SpaceX Falcon 9 Successfully Lifts Two Satellites Into Orbit, But Crash Lands On Drone Ship
SpaceX was able to put the EUTELSAT 117 West B and ABS-2A satellites into a geostationary transfer orbit shortly after it blasted off from Cape Canaveral Air Force station this morning in Florida. If this were any other company, that would have meant “mission accomplished” and on to the next rocket launch. But this is SpaceX we’re talking about. Like it has done on its three most recent launches, the company hoped to successfully land the Falcon 9 on its floating drone ship so that it could be reused again in the future.
Unfortunately for SpaceX, the space gods were not looking down favorably on the company today. While the Falcon 9 definitely approached the drone ship right on target, it hit the drone ship at a high rate of speed, resulting in a complete loss of the vehicle. According to SpaceX CEO Elon Musk, this was likely the “hardest impact to date,” but noted that the drone ship was undamaged.

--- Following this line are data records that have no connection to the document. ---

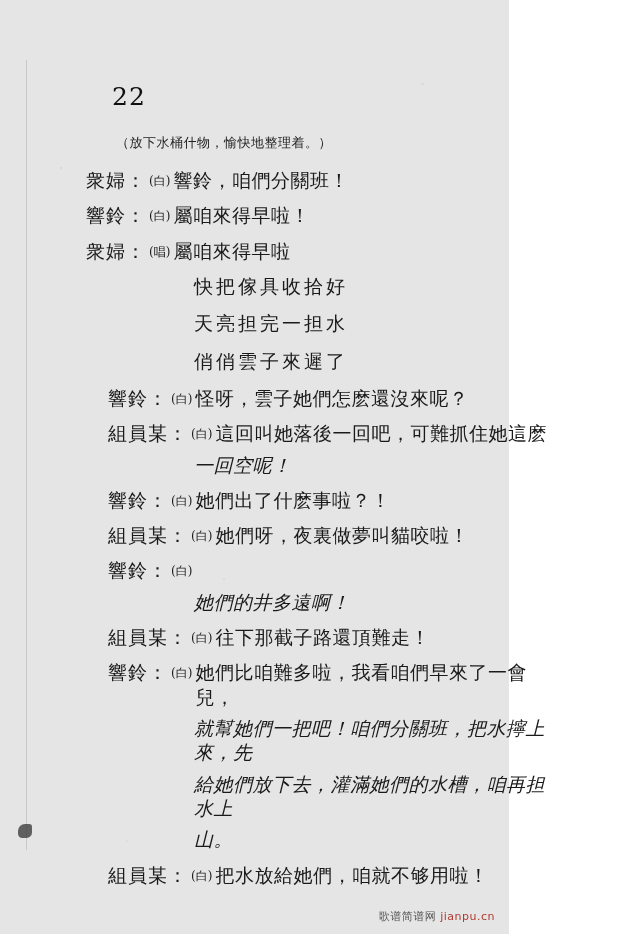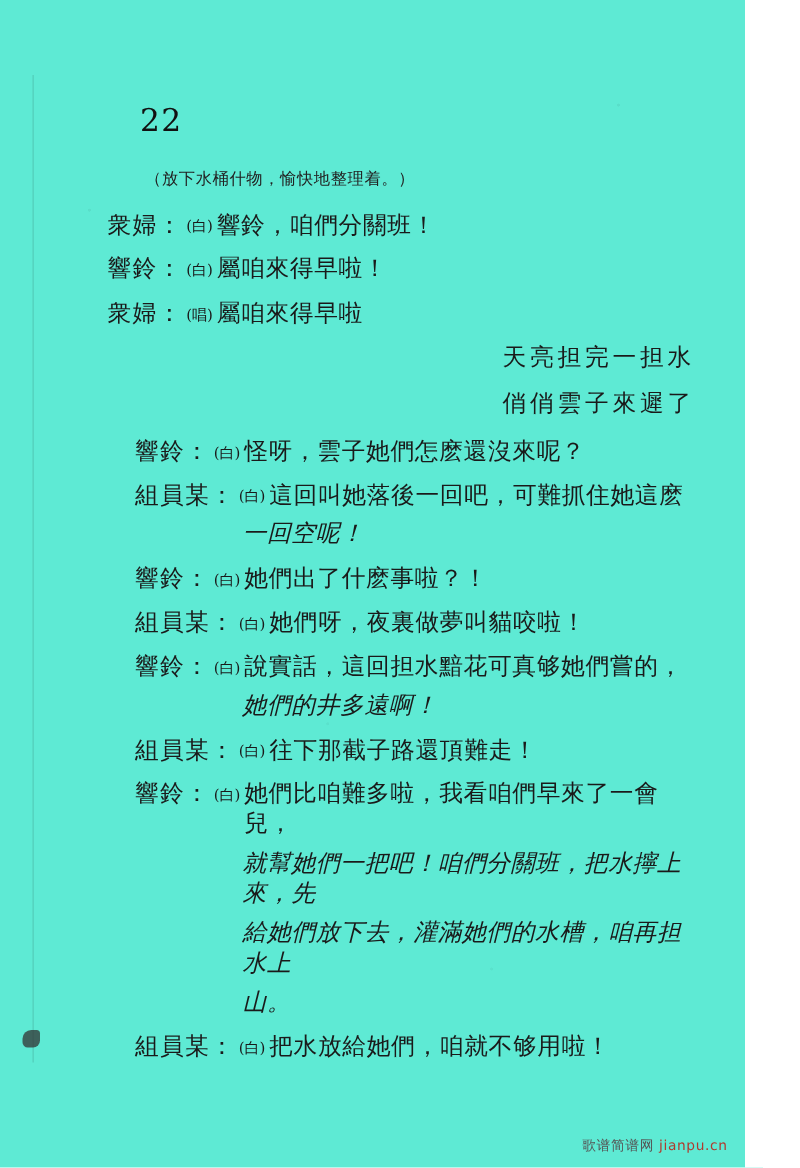"22" .page { background: #5eead4 -> #e5e5e5; width: 596px -> 509px }
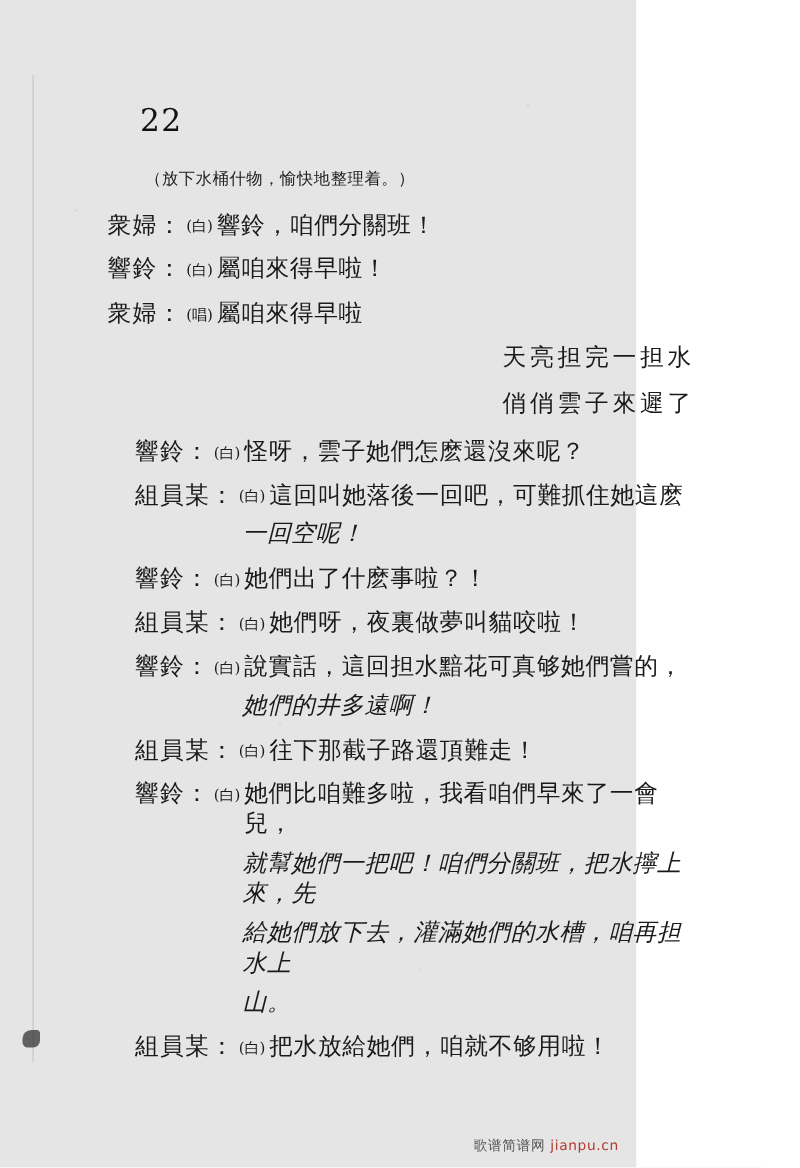"衆婦：" .line { justify-content: flex-end -> none }
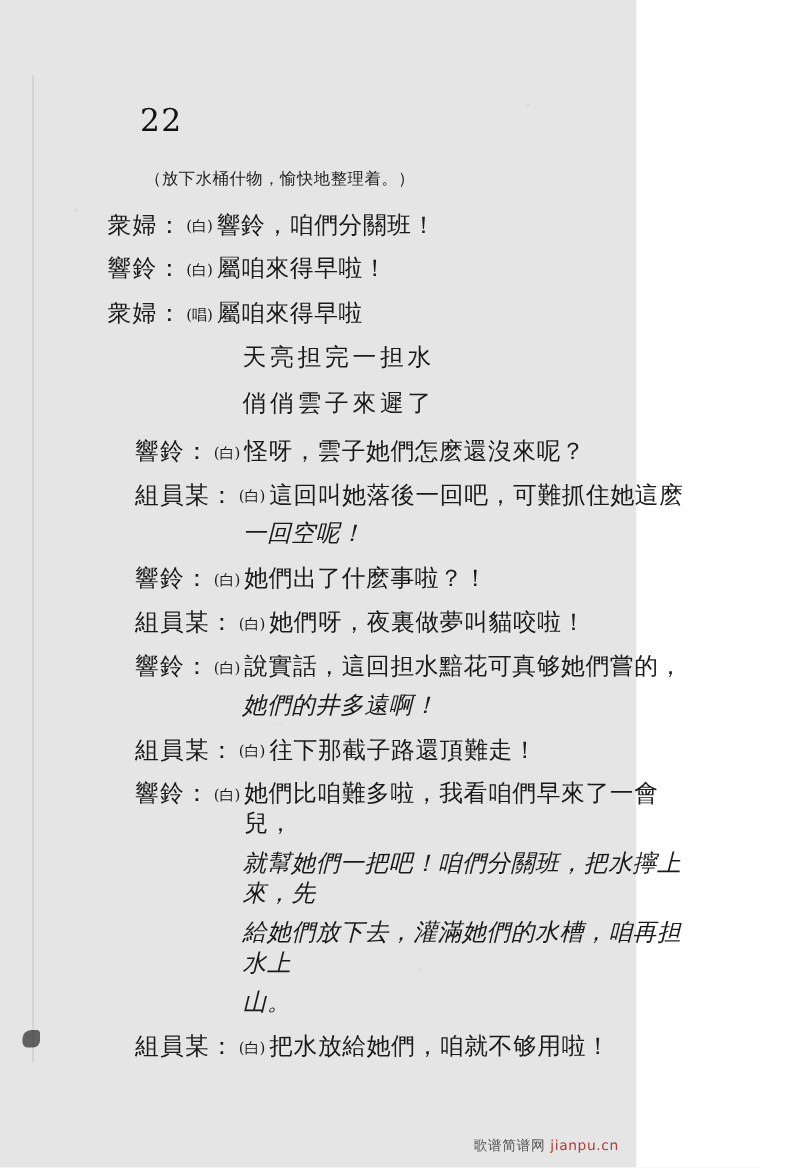"快把傢具收拾好" div.line { html: none -> <div>快把傢具收拾好</div> }
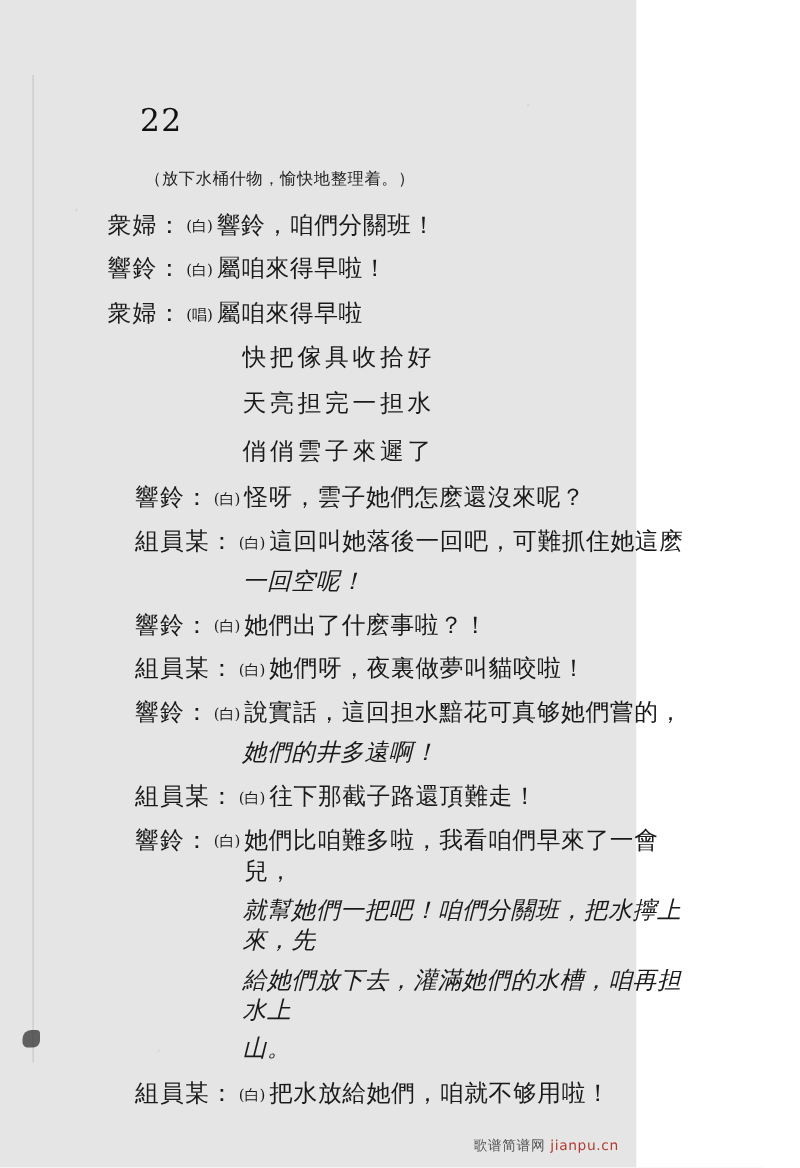"說實話，這回担水黯花可真够她們嘗的，" span.text { html: <span>說實話，這回担水黯花可真够她們嘗的，</span> -> none }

Musk has warned space enthusiasts in the past that landings after putting payloads into a geostationary transfer orbit are much trickier and result in the Falcon 9 returning at a higher rate of speed, making a successful landing less likely. Musk took to Twitter to confirm that the Falcon 9 splattered on impact:
Ascent phase & satellites look good, but booster rocket had a RUD on droneship— Elon Musk (@elonmusk) June 15, 2016
In case you were wondering, Musk describes a RUD as Rapid Unscheduled Disassembly. Musk went on to describe that at least one of the Falcon 9’s three landing engines was not operating nominally at the time of impact:
Looks like thrust was low on 1 of 3 landing engines. High g landings v sensitive to all engines operating at max.— Elon Musk (@elonmusk) June 15, 2016
With that being said, Musk said that SpaceX is already in retooling mode to ensure that with future Falcon 9 missions, the two remaining “good” landing engines would be able to compensate for a loss of thrust in the third engine. There’s no word on if this would even be possible if two landing engines are operating outside of spec.
Musk hopes to have these upgrades in place by the end of the year for future Falcon 9 launches.